If Donald’s a little exasperated with Jackson then so is Watt.  Jackson’s theory is interesting, but it’s just that – a theory.  Watt’s irritated that Jackson’s not checking the paper trail like he was supposed to, instead he’s off playing detective.  It’s been hammered home time and again across numerous stories that Jackson’s not a detective – we’ve seen how others, especially Evans and Barlow, tend to treat him with veiled (and not so veiled) contempt.  To them he’s a penpusher, plain and simple.

Watt isn’t quite so prejudiced, but he’s not best pleased that Jackson seems to be stringing this job out.  He’s especially horrified at the thought that Jackson and Donald might be enjoying a slap-up meal at the taxpayers expense every week!  So next time, Watt takes Donald’s place and can’t help but start with a dig about food.  “I surprised you didn’t choose the Chinese joint up the road. That’s very plushy.”

There’s further wonderfully deadpan lines delivered so well by Frank Windsor after Jackson tells Watt that he’s stood up a beautiful girl, Ruth, in order to be here.  Watt’s sympathy is in rather short supply.  “And I’m missing me hot dinner, so let’s get on.”

The thefts are, of course, not the point of the story.  Company Business is concerned with Sergeant Jackson’s skills, or otherwise, as an investigating policeman.  His abilities as an administrator and organiser are second to none, but does he have the instinct to be able to tell the guilty from the innocent?

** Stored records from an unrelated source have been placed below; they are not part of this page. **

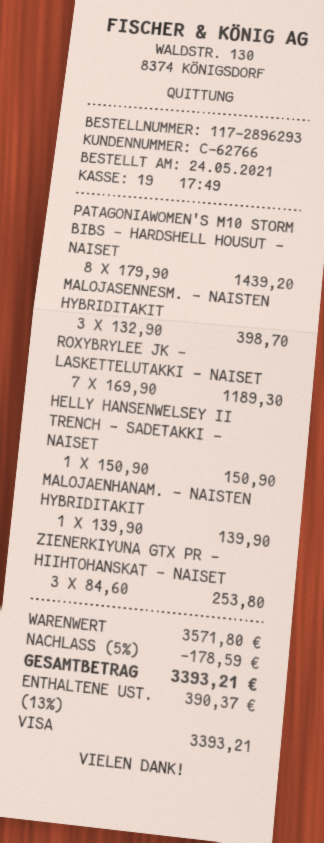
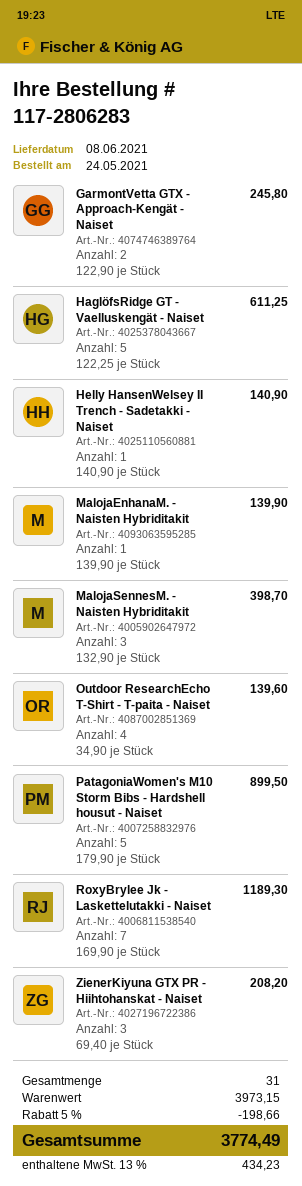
order number: 117-2896293 -> 117-2806283
PATAGONIAWOMEN'S M10 STORM BIBS - HARDSHELL HOUSUT - NAISET: 8 x 179.90 = 1439.20 -> 5 x 179.90 = 899.50
HELLY HANSENWELSEY II TRENCH - SADETAKKI - NAISET: 1 x 150.90 = 150.90 -> 1 x 140.90 = 140.90
ZIENERKIYUNA GTX PR - HIIHTOHANSKAT - NAISET: 3 x 84.60 = 253.80 -> 3 x 69.40 = 208.20
GarmontVetta GTX - Approach-Kengät - Naiset: none -> 2 x 122.90 = 245.80
HaglöfsRidge GT - Vaelluskengät - Naiset: none -> 5 x 122.25 = 611.25
Outdoor ResearchEcho T-Shirt - T-paita - Naiset: none -> 4 x 34.90 = 139.60
subtotal: 3571.80 -> 3973.15
discount: 5% = 178.59 -> 5% = 198.66
tax: 13% = 390.37 -> 13% = 434.23
total: 3393.21 -> 3774.49

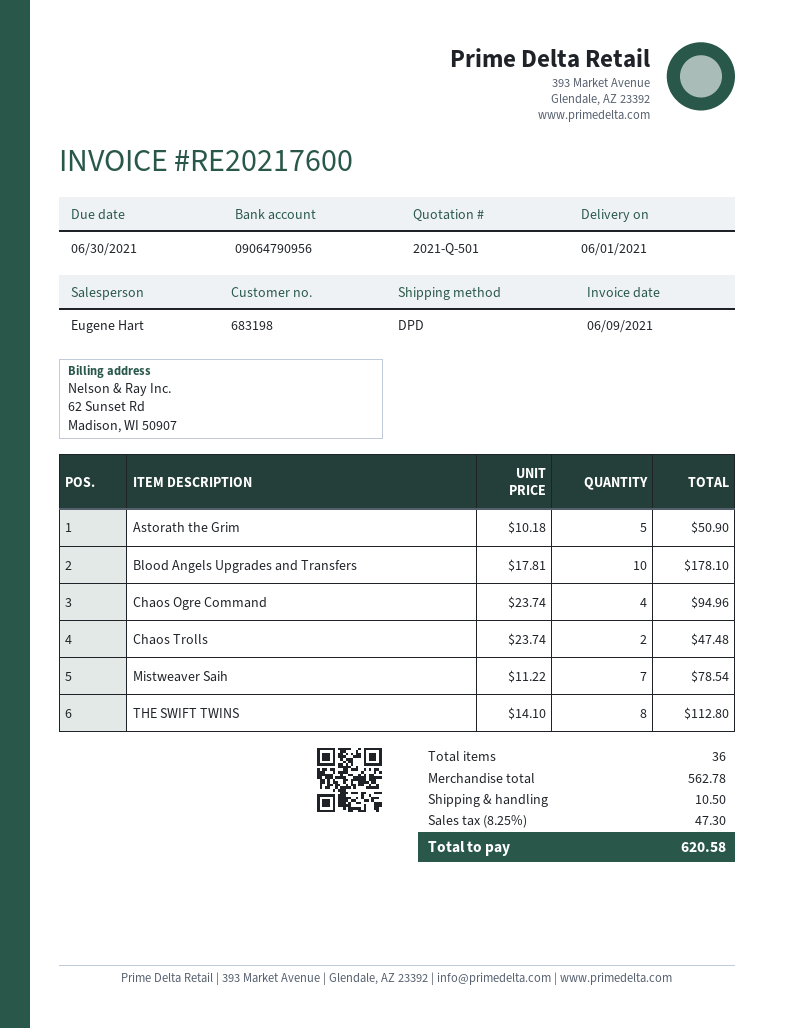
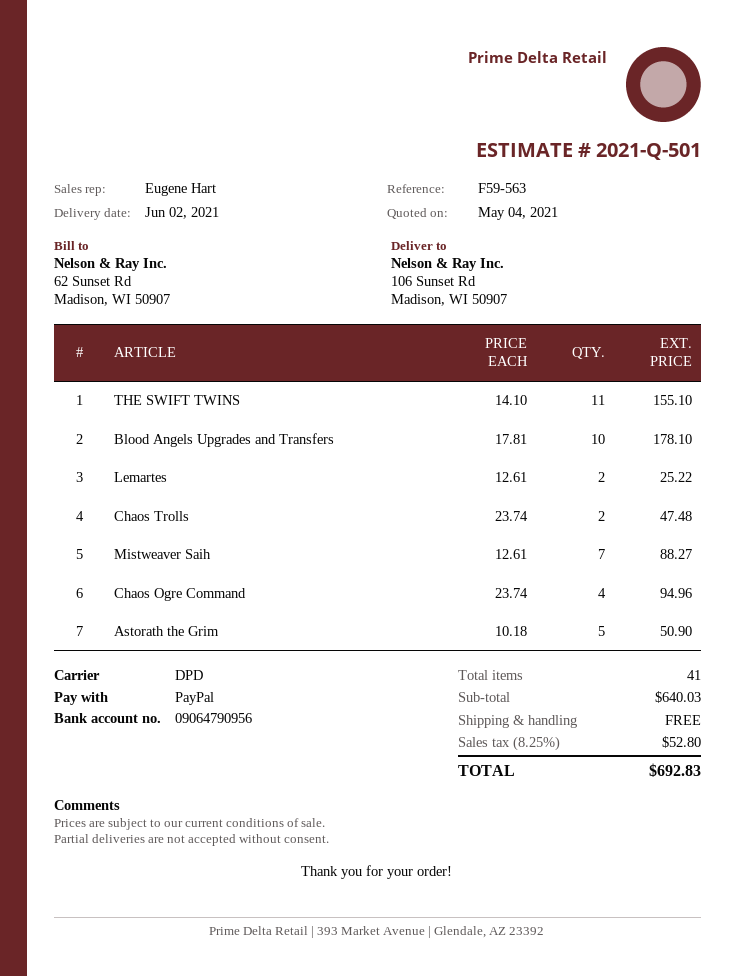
delivery date: 2021-06-01 -> 2021-06-02
Mistweaver Saih: 7 x 11.22 = 78.54 -> 7 x 12.61 = 88.27
THE SWIFT TWINS: 8 x 14.10 = 112.80 -> 11 x 14.10 = 155.10
Lemartes: none -> 2 x 12.61 = 25.22
total quantity: 36 -> 41
subtotal: 562.78 -> 640.03
shipping: 10.50 -> 0.00
tax: 8.25% = 47.30 -> 8.25% = 52.80
total: 620.58 -> 692.83

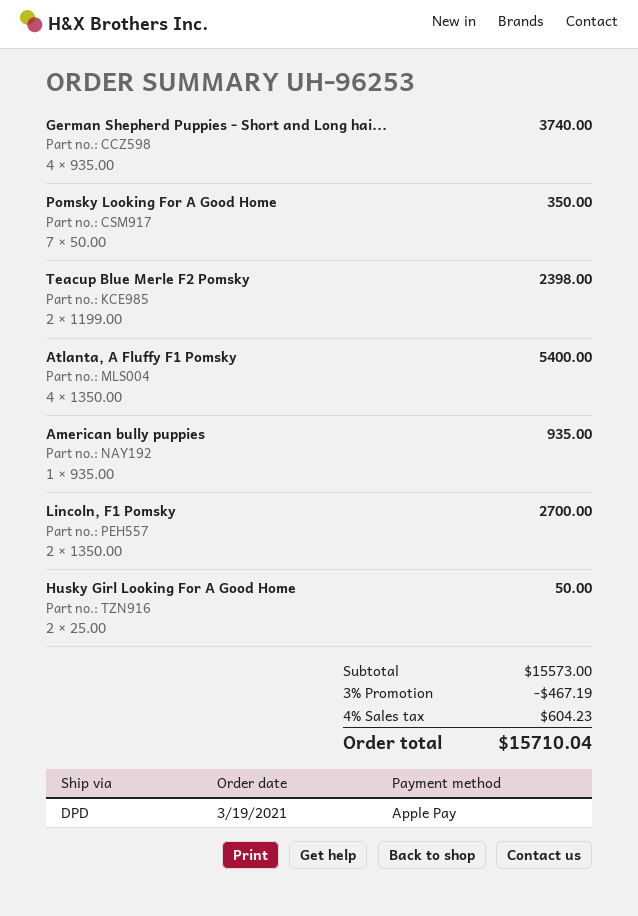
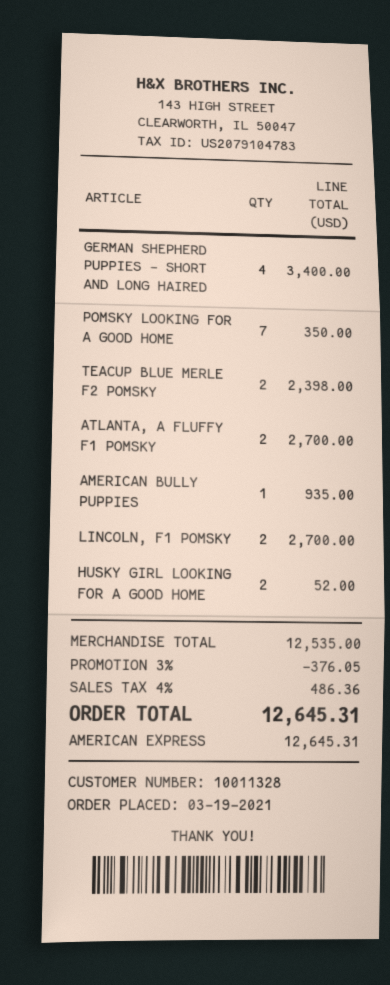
payment method: Apple Pay -> American Express
German Shepherd Puppies - Short and Long hai...: 4 for 3740.00 -> 4 for 3400.00
Atlanta, A Fluffy F1 Pomsky: 4 for 5400.00 -> 2 for 2700.00
Husky Girl Looking For A Good Home: 2 for 50.00 -> 2 for 52.00
subtotal: 15573.00 -> 12535.00
discount: 3% = 467.19 -> 3% = 376.05
tax: 4% = 604.23 -> 4% = 486.36
total: 15710.04 -> 12645.31

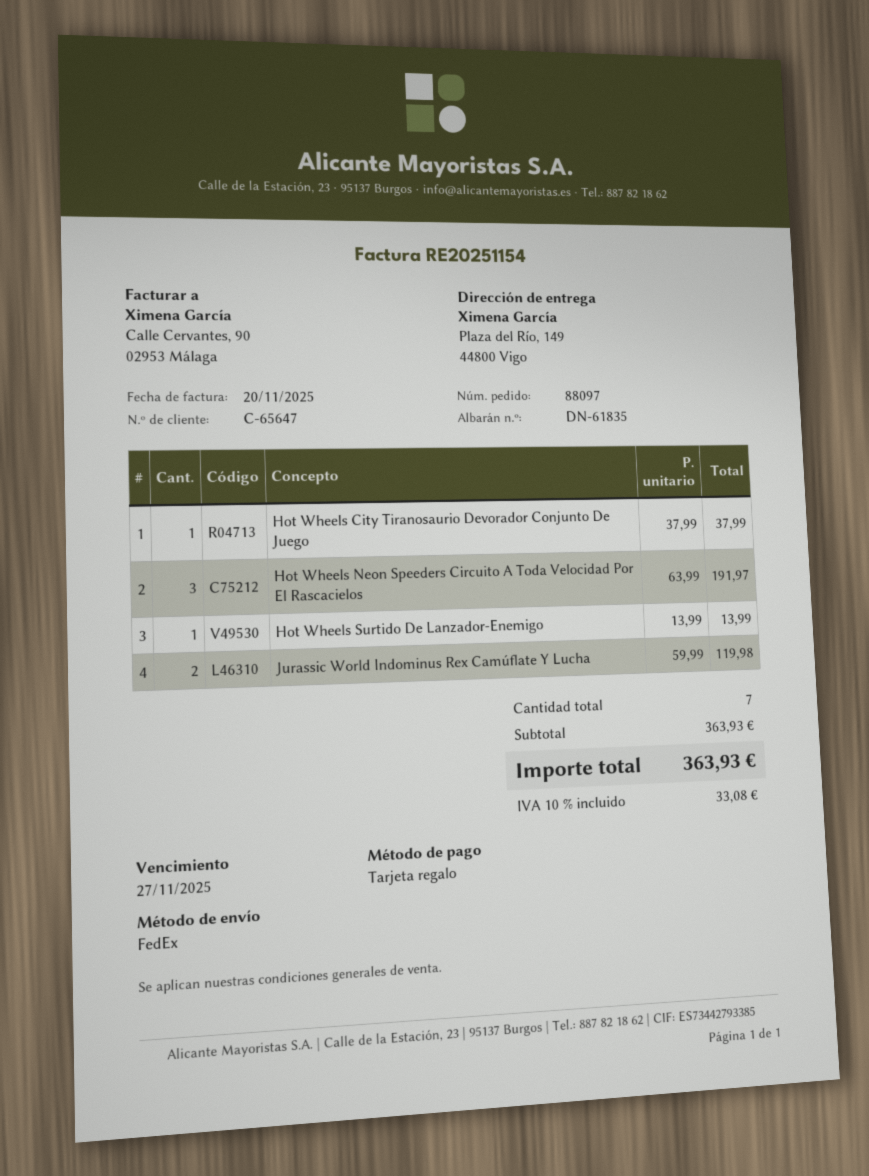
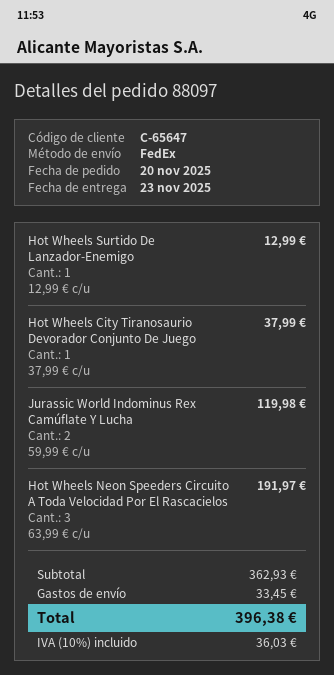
Hot Wheels Surtido De Lanzador-Enemigo: 1 x 13.99 = 13.99 -> 1 x 12.99 = 12.99
subtotal: 363.93 -> 362.93
shipping: none -> 33.45
tax: 10% = 33.08 -> 10% = 36.03
total: 363.93 -> 396.38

The group of regulars in this one is quite small.  Hawkins doesn’t have a great deal to do, except react to Watt, leaving Jackson, Donald and Watt as the main players.  As I’ve said, the chance to see Jackson as a more rounded character is a welcome rarity and Donald and Watt are both well served with some of the sharper lines in the script.  Things work out well in the end, although it’ll come as no surprise to learn that the dour Watt is quick to tell Jackson that one job doesn’t make him a detective.